Terry interrupted. "I'm confused. Who are we? More specifically, who's in charge for the Earth side, and who negotiates with the AIs?"

"Good question without a simple answer. It's very ad hoc. I don't quite want to say we have a military government, but military people are in most of the key roles. There really isn't much of a staff. Leaders are using people from their home organizations, or occasionally tasking other groups in Earth governments.

"The group decided on one of its members, Jason Tucker, late of the Royal Navy, to be Director of Naval Operations. He is not the overall commander; that function, called the Imperator of the Directorate, at present, is held by AIs.

"While his title was Admiral of the Fleet, he deliberately was given the American and Japanese title, Fleet Admiral. His position is one of several top ones that report to an AI; the others deal with emigration, manufacturing, intelligence and other major support areas. Initially, those military and civilian direct reports will form a combined staff.

"Do you know Admiral Tucker?

"More by reputation, Ginny. He put together a seemingly impossible British power projection operation against a specific territory. I'm not sure, however, that I think of him as a global strategist.

"Frankly, his possible lack of a broad view worries me. On the other hand, it seemed inadvisable to have an American. Once the objective is set, he could be relentless, but I'm not sure how imaginative he is. His initial approach is to send attacks against the flanks of the Sa'arm, and look for opportunities. I'm not sure he's the best person for leading a very diverse operation, or indeed building a complex coalition staff and forces.

"His isn't the only approach. Others, especially Hiro Tanaka, the DNO's J-3, want to fight a conscious battle of attrition and fight a great, Mahanian-style fleet engagement at Earthat. I worry that that would allow for no mistakes."

"Terry, I don't have the time to develop detailed relationships with the AIs. It's not even a given, yet, that we are fully allied with them. For now, I'm going to ask you to be my proxy to the AIs, and to the intelligence function in the Earth command."

"Admiral, isn't there a problem, in that I'm not an operational commander but an intelligence specialist?"

"Maybe. Remember, I said my proxy, not the proxy for Earth or even the US. After all, I'm intelligence -- but the AIs seem to want me in a broader role, to be defined. We are still negotiating, and that's got me tied up. Apparently, they will negotiate."

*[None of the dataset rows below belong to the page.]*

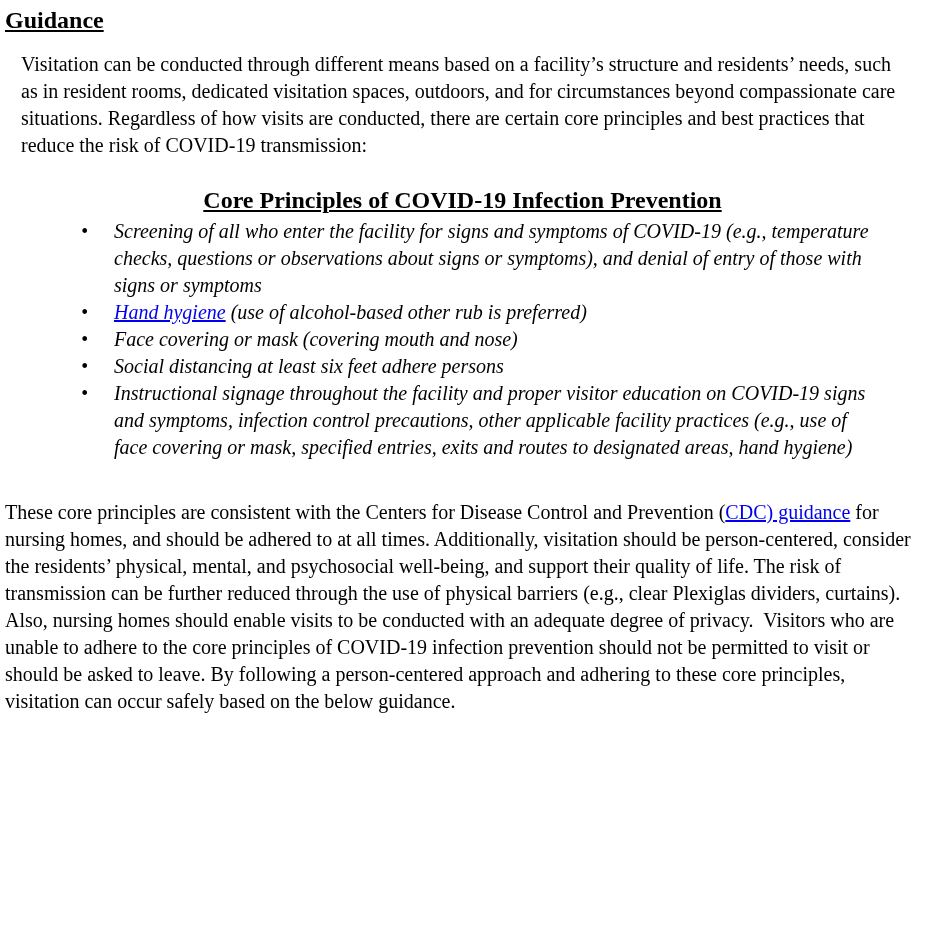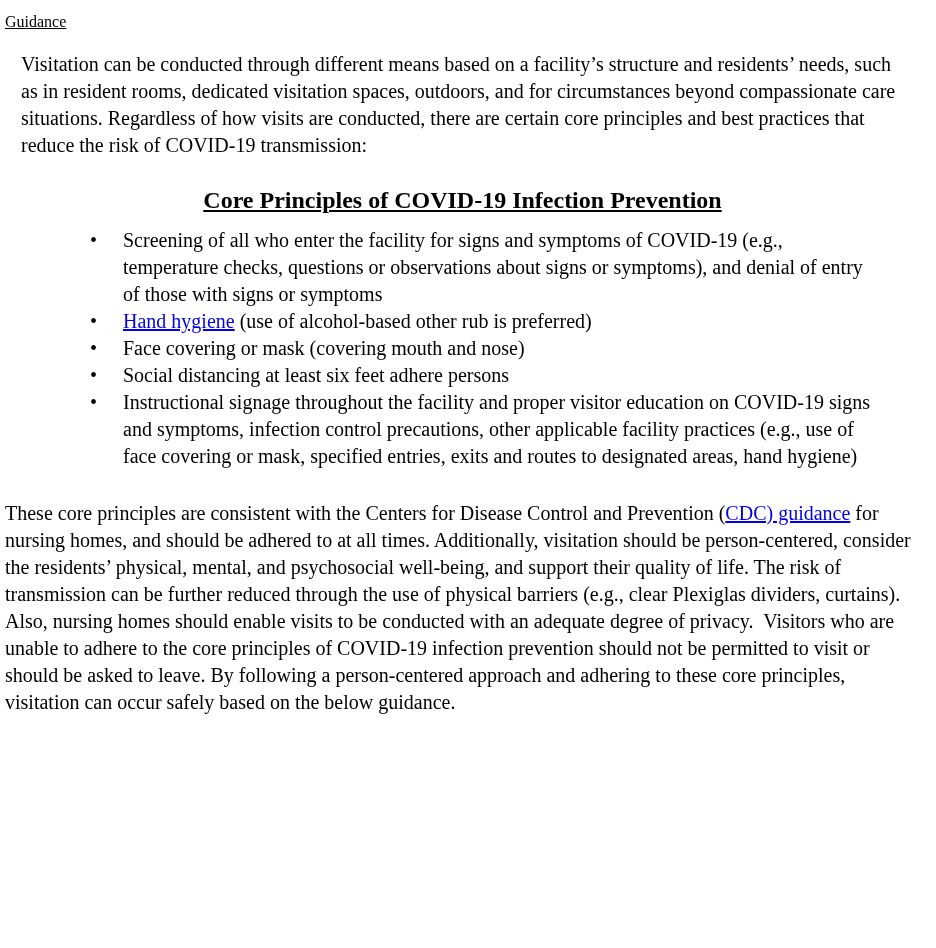"Guidance" .doc-h1 { font-size: 16px -> 24px; font-weight: normal -> bold }
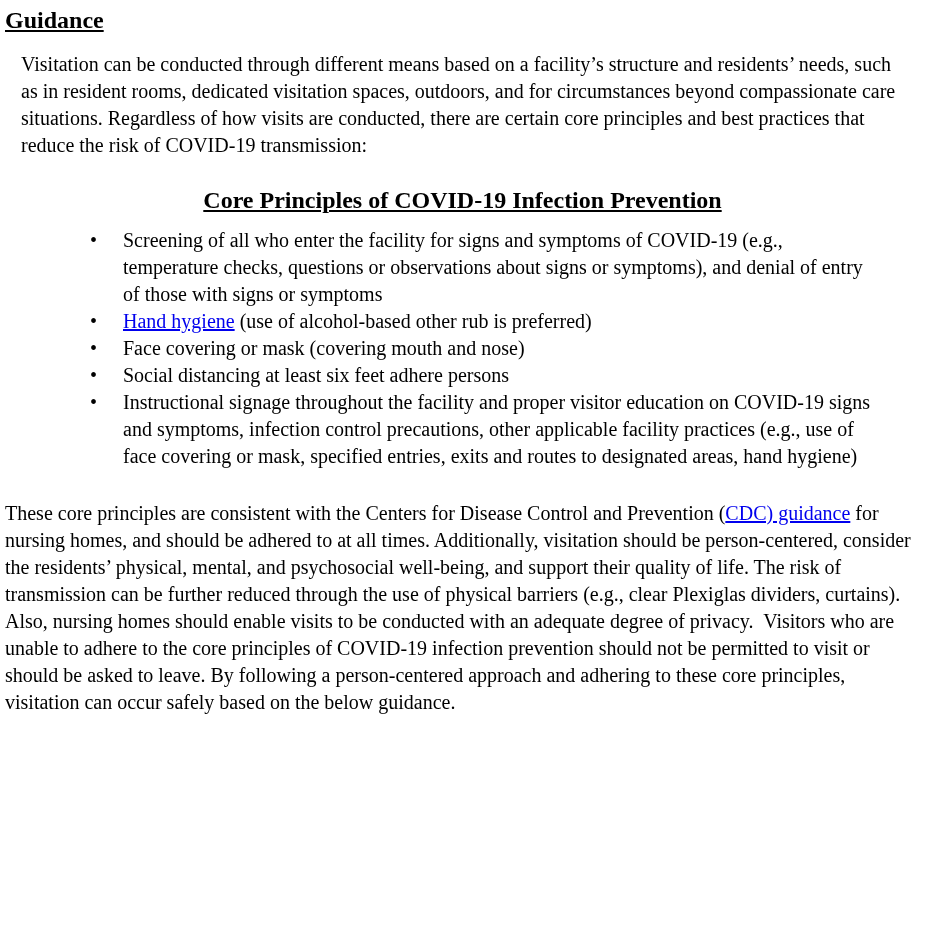"Screening of all who enter" ul.core { font-style: none -> italic; margin: 13px -> 4px }
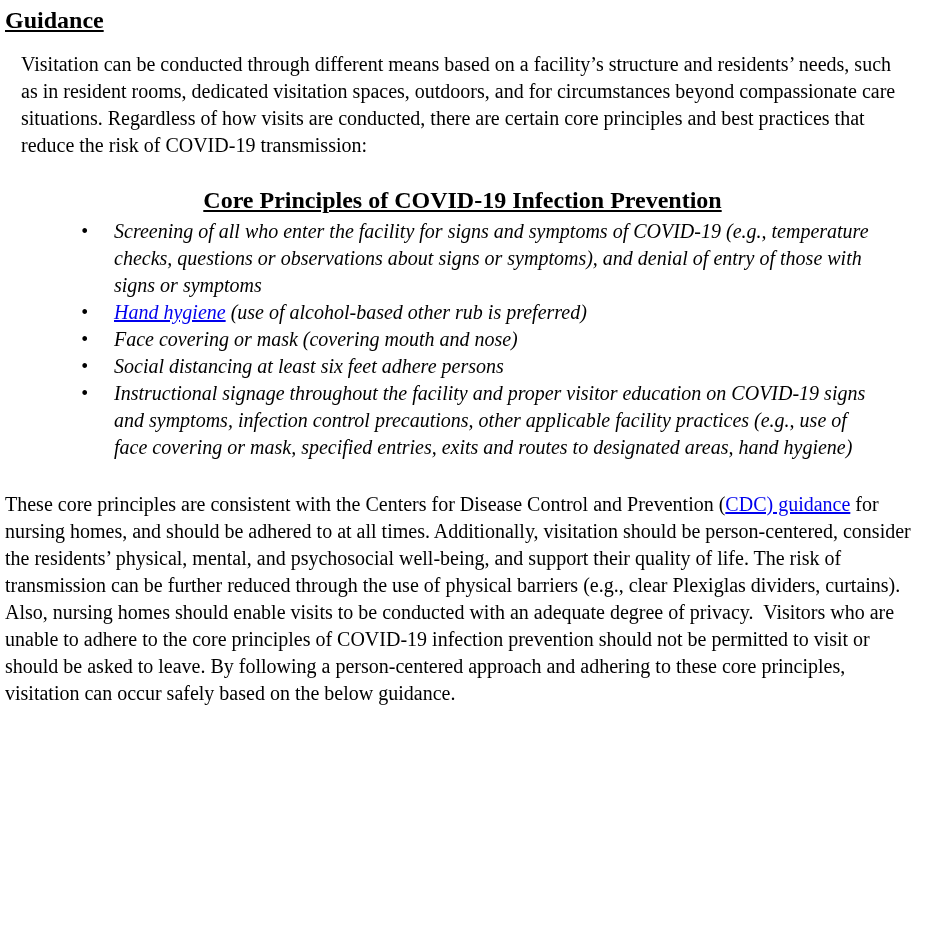"These core principles are consistent" .closing { margin-top: 30px -> 38px }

"So, I have to delegate some of my usual intelligence role, and that's where you are a proxy -- and aren't strictly drawing a line between intelligence and operations. I trust you because you've excelled both in broad thinking, in every task force where I've seen you, and in your own exotic specialty, Measurement and Signature Intelligence (MASINT).

She continued, "Terry, another reason that I want you is that you have collected a really good group of people, with whom you don't need much structure to succeed. I fancy myself as a good commander, which also means that I don't try to fix what isn't broken.

"Go get the work done, while I do the politics. Between us, maybe we can save the galaxy."